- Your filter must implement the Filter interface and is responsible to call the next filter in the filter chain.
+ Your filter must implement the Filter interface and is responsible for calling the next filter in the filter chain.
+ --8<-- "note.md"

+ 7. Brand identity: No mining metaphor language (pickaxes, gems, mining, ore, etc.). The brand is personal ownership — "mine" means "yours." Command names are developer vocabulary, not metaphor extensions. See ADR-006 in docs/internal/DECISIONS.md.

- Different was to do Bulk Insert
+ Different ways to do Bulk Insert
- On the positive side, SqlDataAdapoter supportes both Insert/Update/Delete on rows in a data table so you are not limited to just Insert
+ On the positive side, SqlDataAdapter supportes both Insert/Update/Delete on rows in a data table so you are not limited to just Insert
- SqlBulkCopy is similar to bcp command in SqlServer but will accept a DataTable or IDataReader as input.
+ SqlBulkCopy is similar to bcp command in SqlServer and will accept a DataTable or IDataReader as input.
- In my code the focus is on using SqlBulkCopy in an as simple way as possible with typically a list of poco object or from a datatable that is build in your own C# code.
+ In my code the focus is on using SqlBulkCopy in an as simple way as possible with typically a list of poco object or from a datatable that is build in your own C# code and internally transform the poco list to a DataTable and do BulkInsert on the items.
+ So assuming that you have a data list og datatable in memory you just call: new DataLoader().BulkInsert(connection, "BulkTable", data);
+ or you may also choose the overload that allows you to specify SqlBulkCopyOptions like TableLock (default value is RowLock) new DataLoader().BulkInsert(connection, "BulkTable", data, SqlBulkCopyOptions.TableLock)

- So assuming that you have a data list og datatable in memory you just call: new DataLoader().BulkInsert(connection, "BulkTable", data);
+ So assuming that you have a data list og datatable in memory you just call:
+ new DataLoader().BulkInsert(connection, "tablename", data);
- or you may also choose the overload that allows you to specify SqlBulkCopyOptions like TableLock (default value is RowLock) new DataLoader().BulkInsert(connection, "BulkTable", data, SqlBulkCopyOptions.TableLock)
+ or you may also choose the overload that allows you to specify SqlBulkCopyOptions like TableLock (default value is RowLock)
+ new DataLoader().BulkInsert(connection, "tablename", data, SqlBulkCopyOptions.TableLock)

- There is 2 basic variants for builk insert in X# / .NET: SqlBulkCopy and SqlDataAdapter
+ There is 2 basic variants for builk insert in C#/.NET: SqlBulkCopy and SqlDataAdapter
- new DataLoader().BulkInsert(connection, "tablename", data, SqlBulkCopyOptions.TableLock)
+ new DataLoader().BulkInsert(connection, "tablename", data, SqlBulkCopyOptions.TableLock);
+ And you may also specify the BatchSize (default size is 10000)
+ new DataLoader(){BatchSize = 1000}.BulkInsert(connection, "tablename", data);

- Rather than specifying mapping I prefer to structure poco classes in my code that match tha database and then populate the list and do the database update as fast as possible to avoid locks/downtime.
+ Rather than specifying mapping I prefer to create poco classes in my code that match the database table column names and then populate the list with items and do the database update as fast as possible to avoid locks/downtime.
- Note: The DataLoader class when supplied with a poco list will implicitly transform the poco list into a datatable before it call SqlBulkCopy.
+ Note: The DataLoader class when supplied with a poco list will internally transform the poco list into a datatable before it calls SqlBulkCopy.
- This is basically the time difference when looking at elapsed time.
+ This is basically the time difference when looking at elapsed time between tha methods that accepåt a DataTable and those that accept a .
•••
Your goal
Your answer should be the exact lines above from the one with "- Different was to do Bulk Insert" through the one with "on the items.", both included, and nothing besides.

Result for this task
- Different was to do Bulk Insert
+ Different ways to do Bulk Insert
- On the positive side, SqlDataAdapoter supportes both Insert/Update/Delete on rows in a data table so you are not limited to just Insert
+ On the positive side, SqlDataAdapter supportes both Insert/Update/Delete on rows in a data table so you are not limited to just Insert
- SqlBulkCopy is similar to bcp command in SqlServer but will accept a DataTable or IDataReader as input.
+ SqlBulkCopy is similar to bcp command in SqlServer and will accept a DataTable or IDataReader as input.
- In my code the focus is on using SqlBulkCopy in an as simple way as possible with typically a list of poco object or from a datatable that is build in your own C# code.
+ In my code the focus is on using SqlBulkCopy in an as simple way as possible with typically a list of poco object or from a datatable that is build in your own C# code and internally transform the poco list to a DataTable and do BulkInsert on the items.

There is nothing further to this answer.